When you copy the entries, keep every word exactly as it is and drop the images.

Items from a data source
★ ★ ★
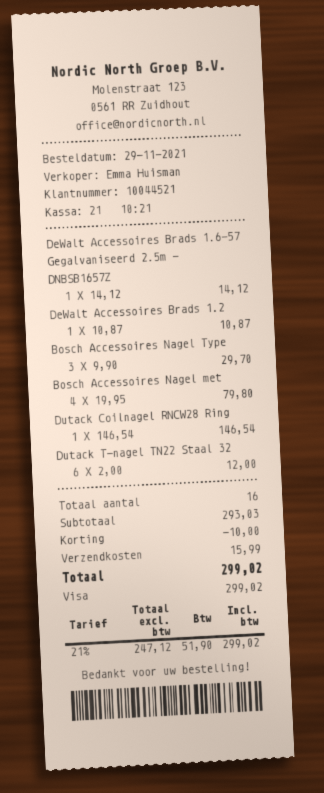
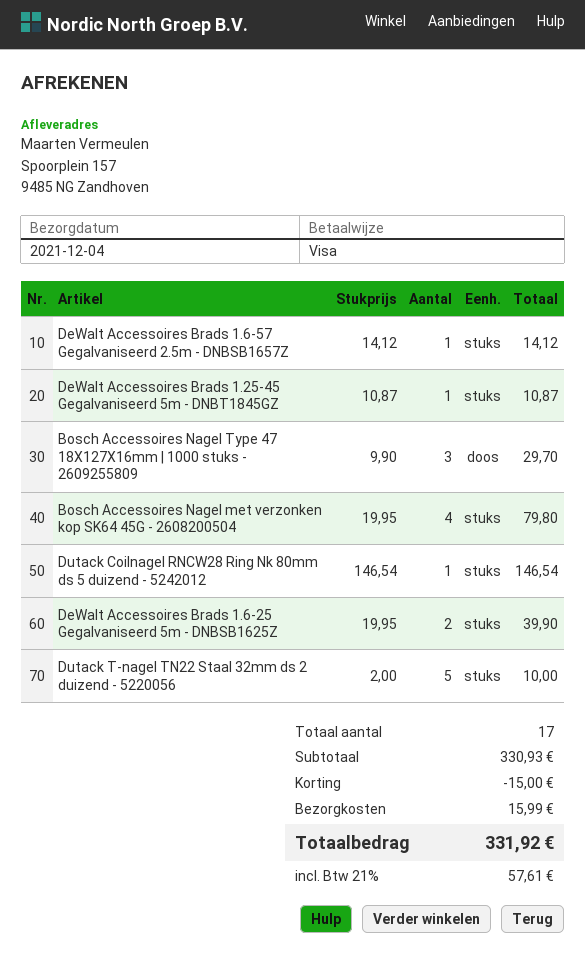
Dutack T-nagel TN22 Staal 32: 6 x 2.00 = 12.00 -> 5 x 2.00 = 10.00
DeWalt Accessoires Brads 1.6-25 Gegalvaniseerd 5m - DNBSB1625Z: none -> 2 x 19.95 = 39.90
total quantity: 16 -> 17
subtotal: 293.03 -> 330.93
discount: 10.00 -> 15.00
tax: 21% = 51.90 -> 21% = 57.61
total: 299.02 -> 331.92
★ ★ ★
WRITTEN REPLY:
Dutack T-nagel TN22 Staal 32: 6 x 2.00 = 12.00 -> 5 x 2.00 = 10.00
DeWalt Accessoires Brads 1.6-25 Gegalvaniseerd 5m - DNBSB1625Z: none -> 2 x 19.95 = 39.90
total quantity: 16 -> 17
subtotal: 293.03 -> 330.93
discount: 10.00 -> 15.00
tax: 21% = 51.90 -> 21% = 57.61
total: 299.02 -> 331.92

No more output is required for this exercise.